# Le DVD du Pismo (PowerBook G3 400/500) enfin Multizone!



## Membre supprimé 2 (24 Juillet 2000)

Juste un petit message en passant pour vous signaler que les choses ont l'air d'avancer   
http://www.dfbills.com/powerbook/dvd.html 

Certains utilisateurs semblent avoir détecté que le tdb FWB Tools Control Panel (un composant de FWB Hard Disk Toolkit 4.0) "transforme" le lecteur DVD en Region Free (RPC-1), lorsque le tableau de bord est activé.

Quelques témoignages confirment déja cet état de fait.

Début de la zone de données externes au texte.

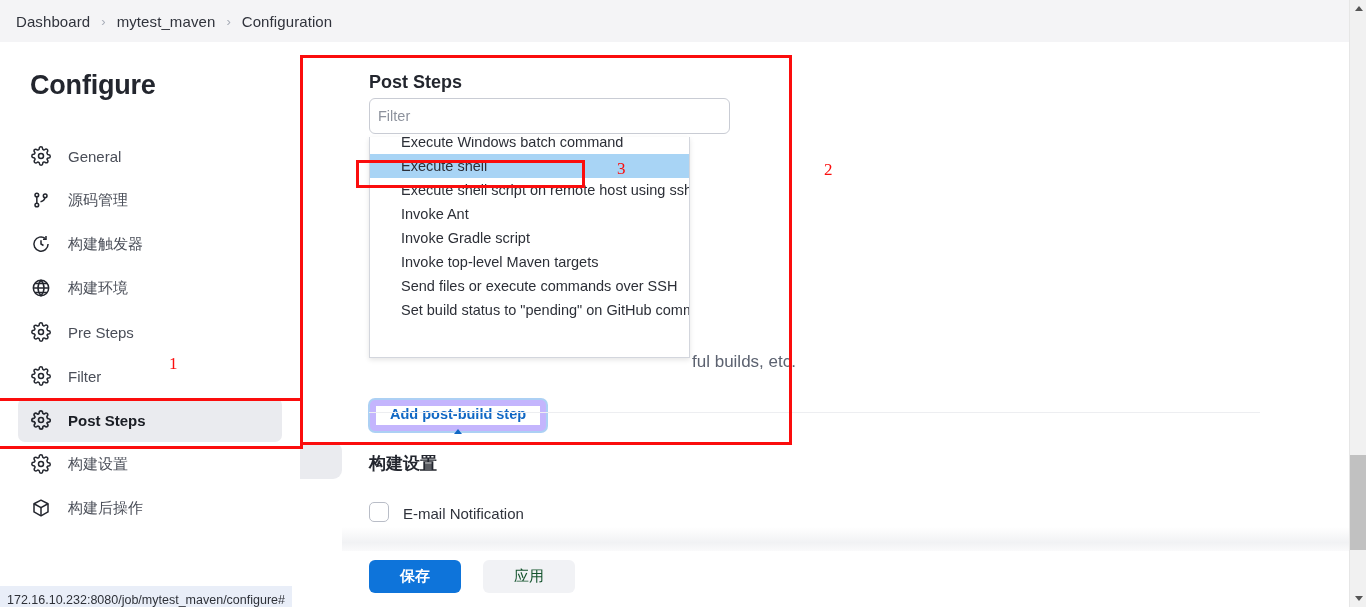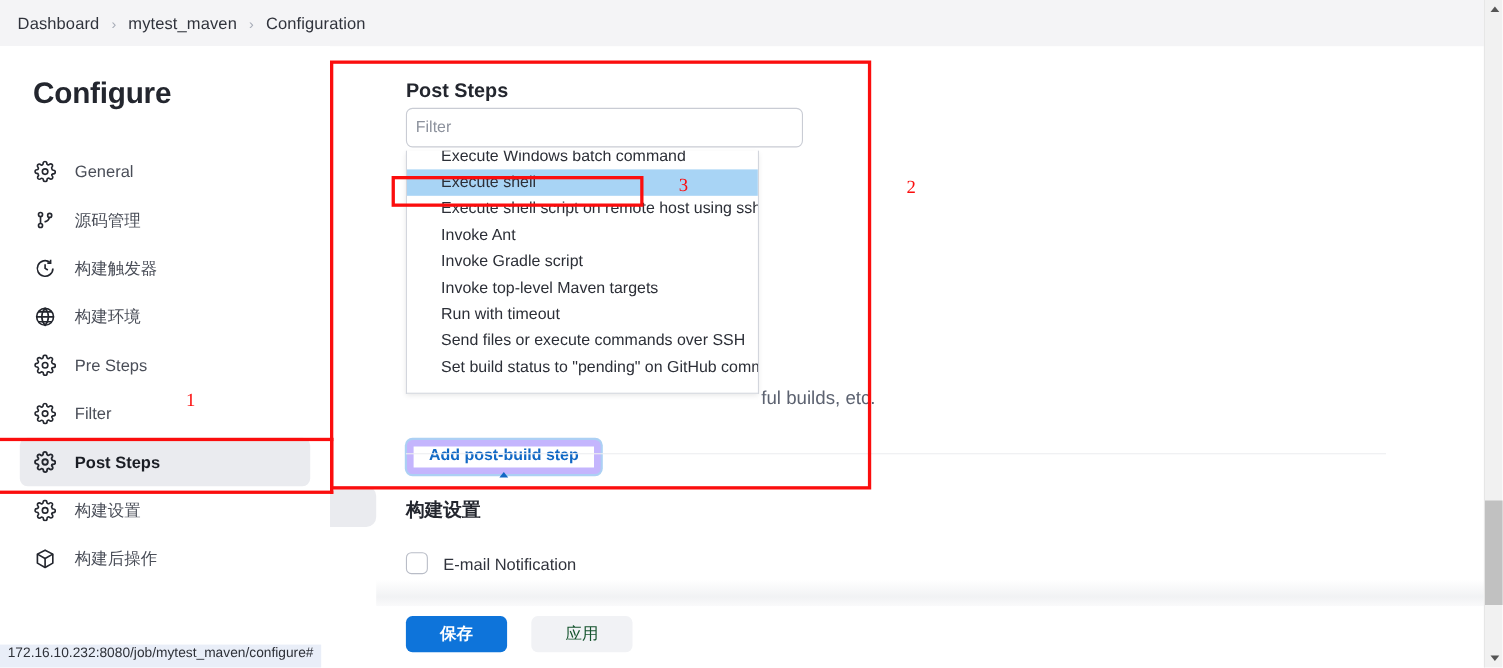--- a/index.html
+++ b/index.html
@@ -465,7 +465,6 @@
         <div class="dd-item">Invoke Ant</div>
         <div class="dd-item">Invoke Gradle script</div>
         <div class="dd-item">Invoke top-level Maven targets</div>
-        <div class="dd-item">Run with timeout</div>
         <div class="dd-item">Send files or execute commands over SSH</div>
         <div class="dd-item">Set build status to "pending" on GitHub commit</div>
       </div>

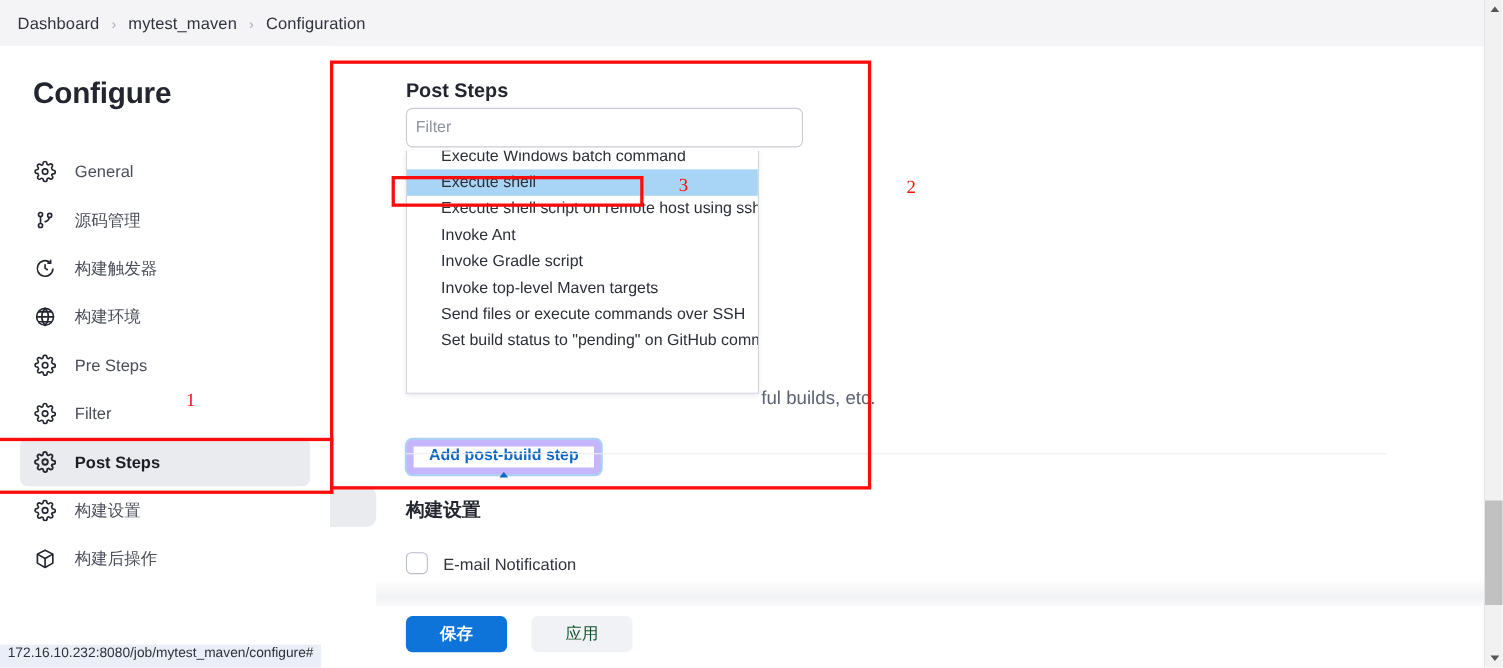--- a/index.html
+++ b/index.html
@@ -270,7 +270,7 @@
     height: 21px;
     padding: 0 7px;
     display: flex;
-    align-items: flex-start;
+    align-items: flex-end;
     background: #e9eef8;
     font-size: 12.5px;
     color: #2e3138;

Je vais tenter de bloquer mon DVD en zone 2 (restons prudent, ça me ferait ch... de rester en zone 3 ;-))  et faire la manip'

Si d'autres veulent m'imiter  ;-)


----------



## Membre supprimé 2 (24 Juillet 2000)

Pour ceux qui n'y croient toujours pas   
	

	
	
		
		

		
			





--- begin ---

This solution so far is confirmed uniquely for the Powerbook 
(firewire)/ DVD ROM drive Matsushita SR-8174 combination. 
If you have success with this on another configuration please REPORT IT!!! 

This is for those who have not tried this yet or tried and it hasn't worked. 

 1. Reinstall Apple DVD Player 2.2 (esp for those who tried the "code free" 2.2 ver). It is suggested that you manually drag all of the previous software and components to the trash and empty it (the player and it's extensions). Then re-install Apple DVD Player 2.2 . 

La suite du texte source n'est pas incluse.